For those uninitiated in the gaming world, the latest instalment of the role-playing phenomena is set to be the biggest entertainment launch in history. And for understandable reasons, everyone is drawing comparisons with cinema.
That's partly, and accurately, because while the teens are locked away all night blowing the heads off gangstas, they may not be packing the aisles for Iron Man. But it's more than that: the implication is that gaming is the hip younger sibling of cinema.
Role-playing games in particular certainly steal unashamedly from the cinema, explicitly putting the user into the director's seat of an action adventure. They eat up characteristics that cinema once claimed as its own - chiefly being an immersive medium that pulls in the user, sometimes for days on end. Games hog television and travelling time.
And then they go to the next level by asking the user to lead the action. Cinema, by contrast, remains wedded to the notion of the definitive text. Film offers the director's cut, while games go for the customer's cut.
So it's easy to see why the focus is on the competition with film. But too much of the film industry chatter, these days, is based on a fear the cinema, particularly theatrical, is out of kilter with these excitable times.
This is an age when everyone is permanently in contact; when the social has given way to the individual in huge areas of life; and when the consumer has acquired a (largely illusory) sense of a power to demand to be entertained anywhere. The theatre, in particular, is none of those things. Yet we have mistaken weakness for cinema's strength.
The issue isn't really the medium but the time it takes up. You don't see headlines about how gardening, restaurants or elk-fancying are hitting film, yet all activities eat up the precious hours and minutes of which we all have fewer these days.
The focus on Grand Theft Auto is not so much about the content as the fact that, despite its 18 certificate, it consumes teen time and that remains a demographic about which the industry obsesses.
Yet when it comes to time, film has serious advantages, particularly the supposedly threatened theatres. There are very few experiences left to humanity in which we assign ourselves the privilege of putting our lives on hold for a couple of hours or so.
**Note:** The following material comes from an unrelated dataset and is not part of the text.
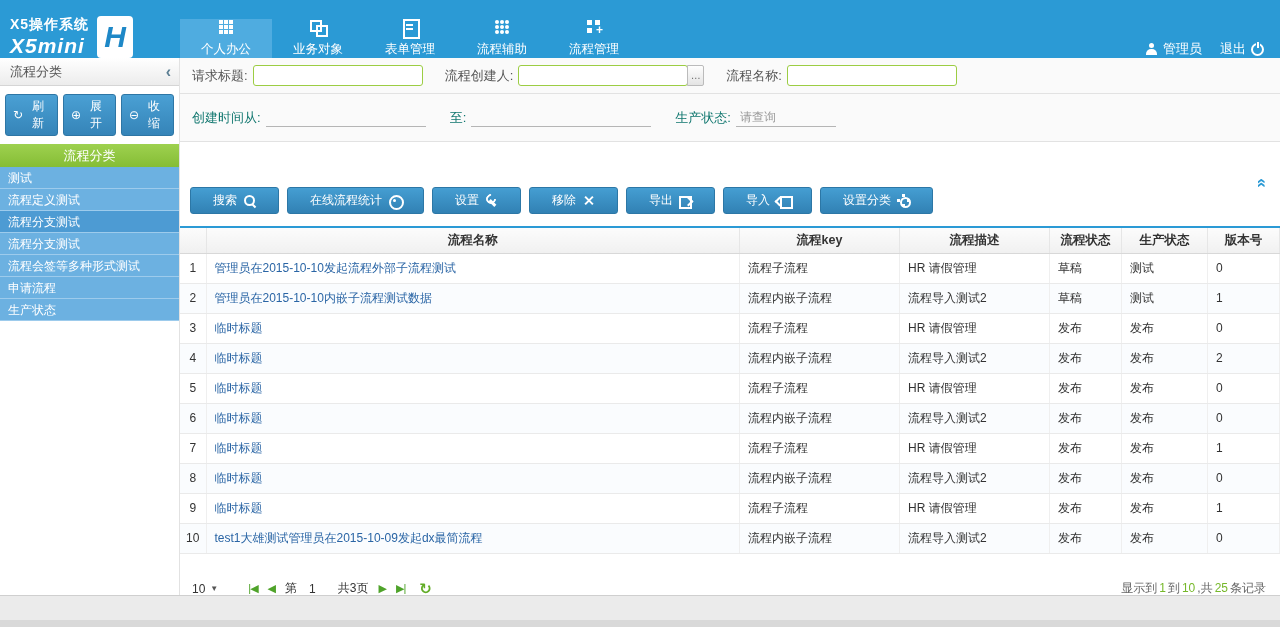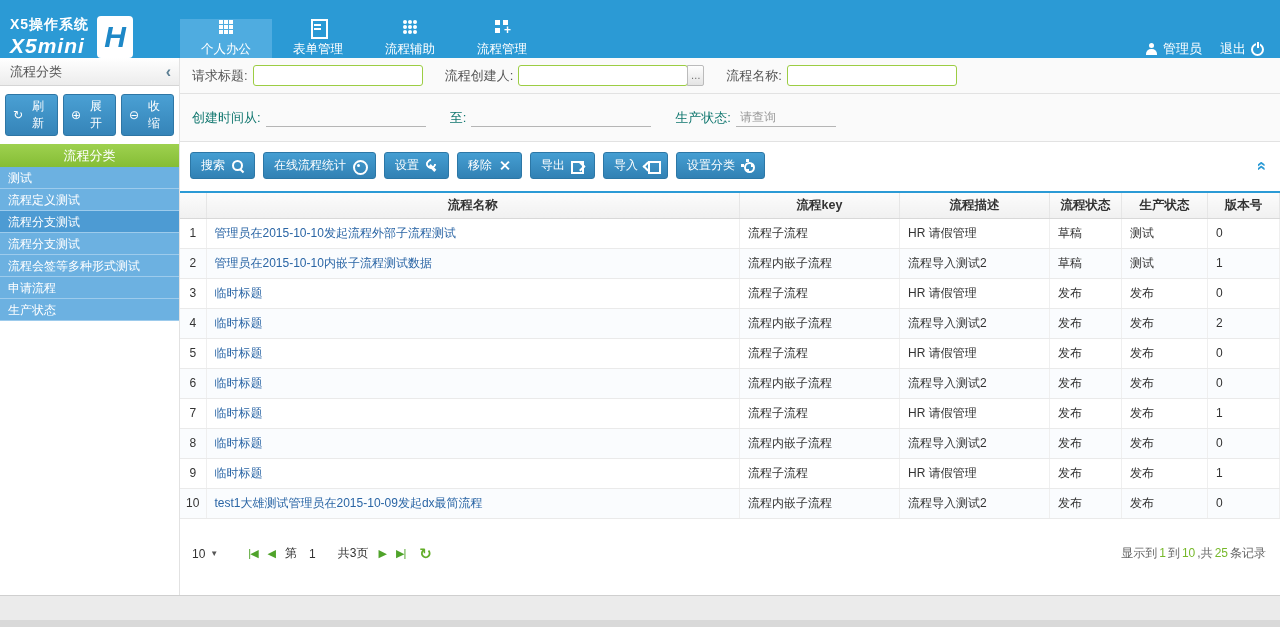"业务对象" div.tab { html: none -> <div> <span></span> <span>业务对象</span> </div> }
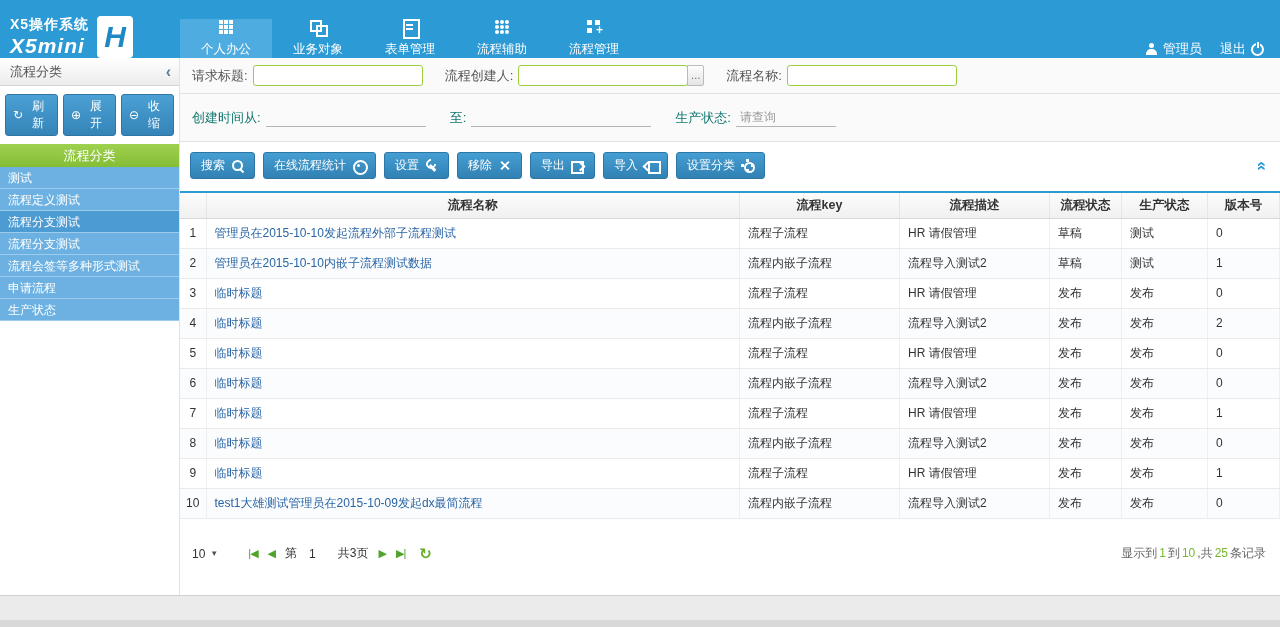"搜索" .tbtn { margin-top: none -> 35px; padding: 4px 10px -> 4px 22px }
In a time-poor world, cinema's prestige has increased.
Film also has an afterlife. While games may break records on launch, they make a relatively quick and inexorable slide into the bargain bucket. Movies, on the other hand, have a longer shelf-life on DVD, television and the internet. A select few will go on to keep making money as classics for decades after their release.
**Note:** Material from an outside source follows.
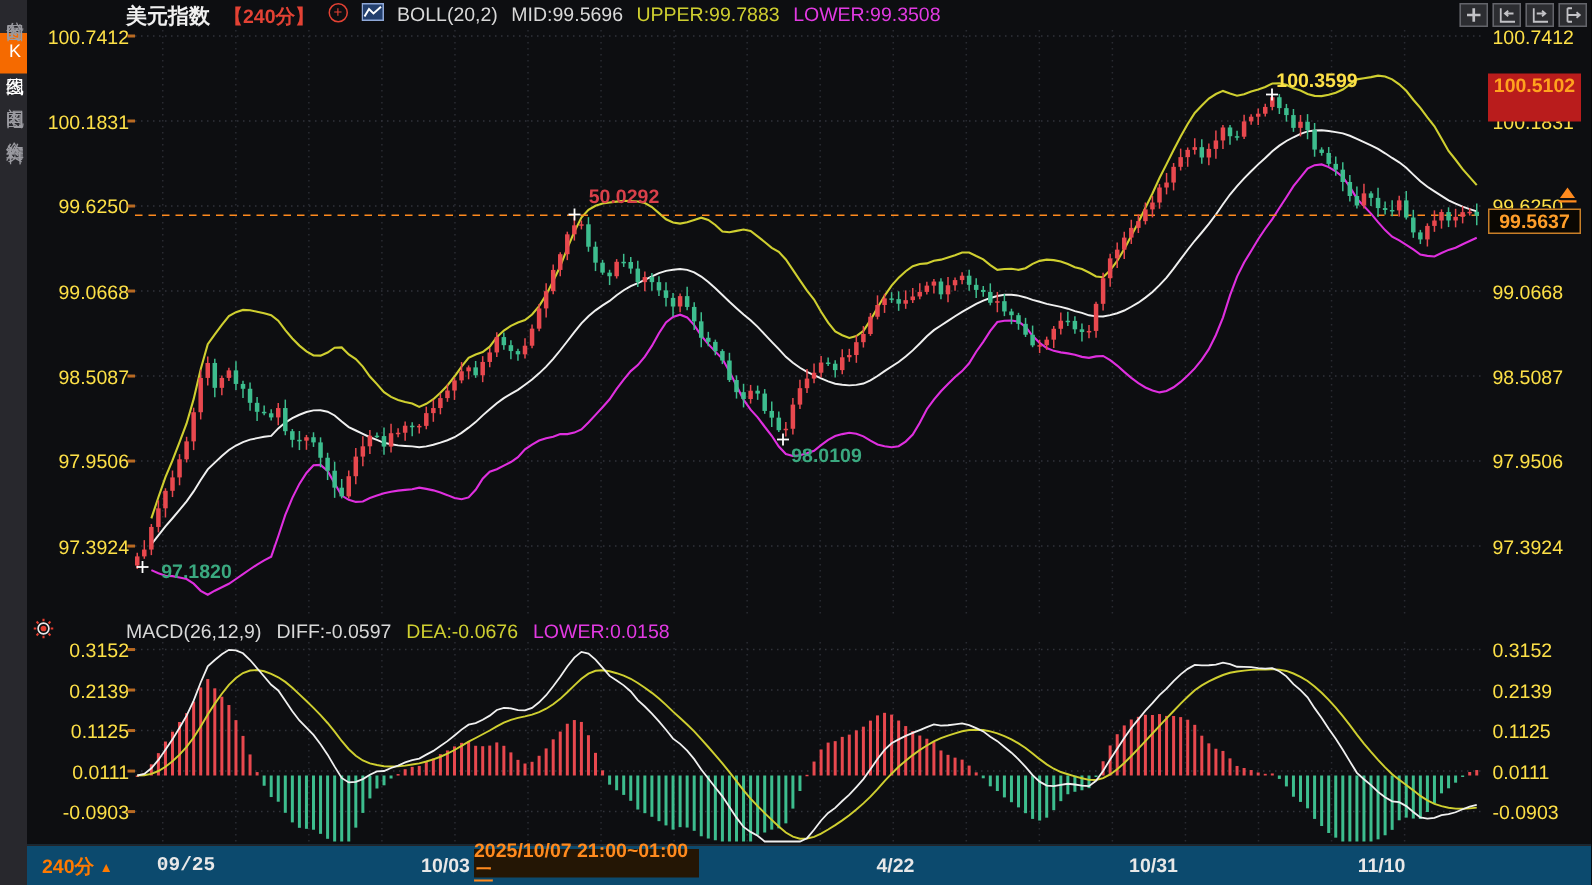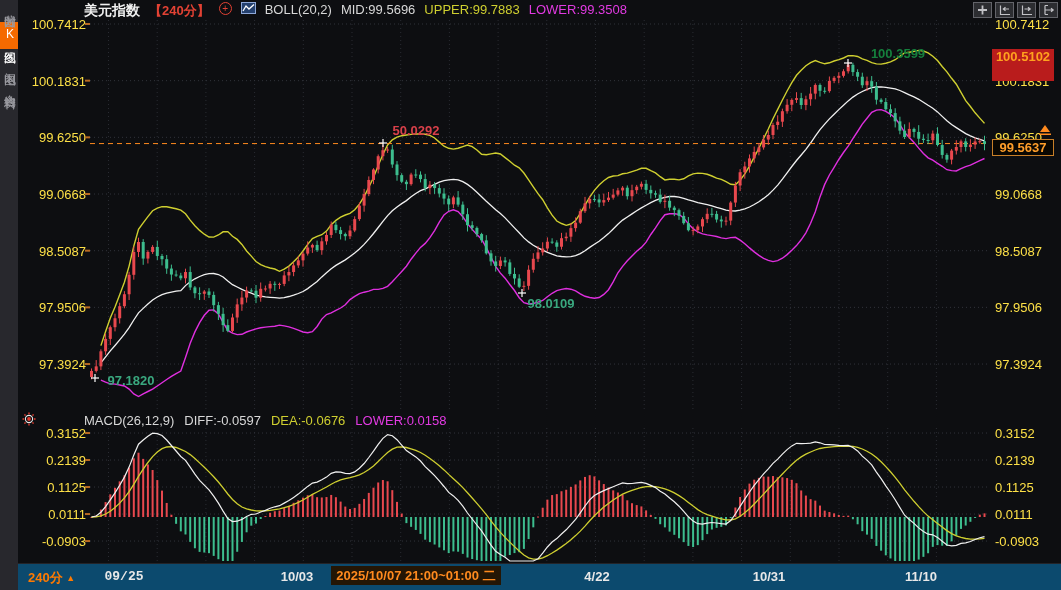"100.3599" div.ann { color: #15803d -> #fde047; margin-left: 20px -> none }
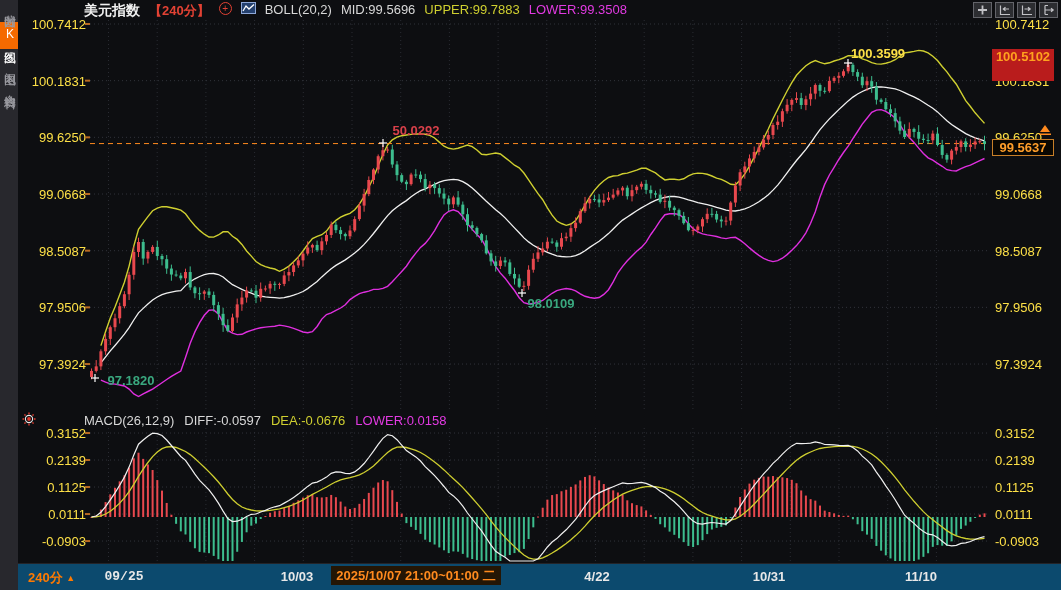"2025/10/07 21:00~01:00 二" span { left: 313px -> 298px; width: 170px -> 150px }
What we have not yet mentioned is the additional life films can have in games consoles. Games are a visual medium that require a frame of reference for the action that it takes cinema to provide; the game of the film has so far normally been better than the film of the game.
But there's no need to claim superiority for either medium. They are different species and both have the ability - and increasingly the tools - to adapt. In marketing terms, they have a great deal to gain from each other.
Maybe Mike Leigh's conversion to the sunny disposition is catching. But surely if film can find ways to increase its distribution to reach those demanding customers wherever they damn well want it, then reach and power can grow.
That does not diminish the challenges ahead but somewhere, in the 13th straight hour of computer felony, there is someone for whom the penny will drop - and rather than essentially act out making a film, they could actually, well, make a film.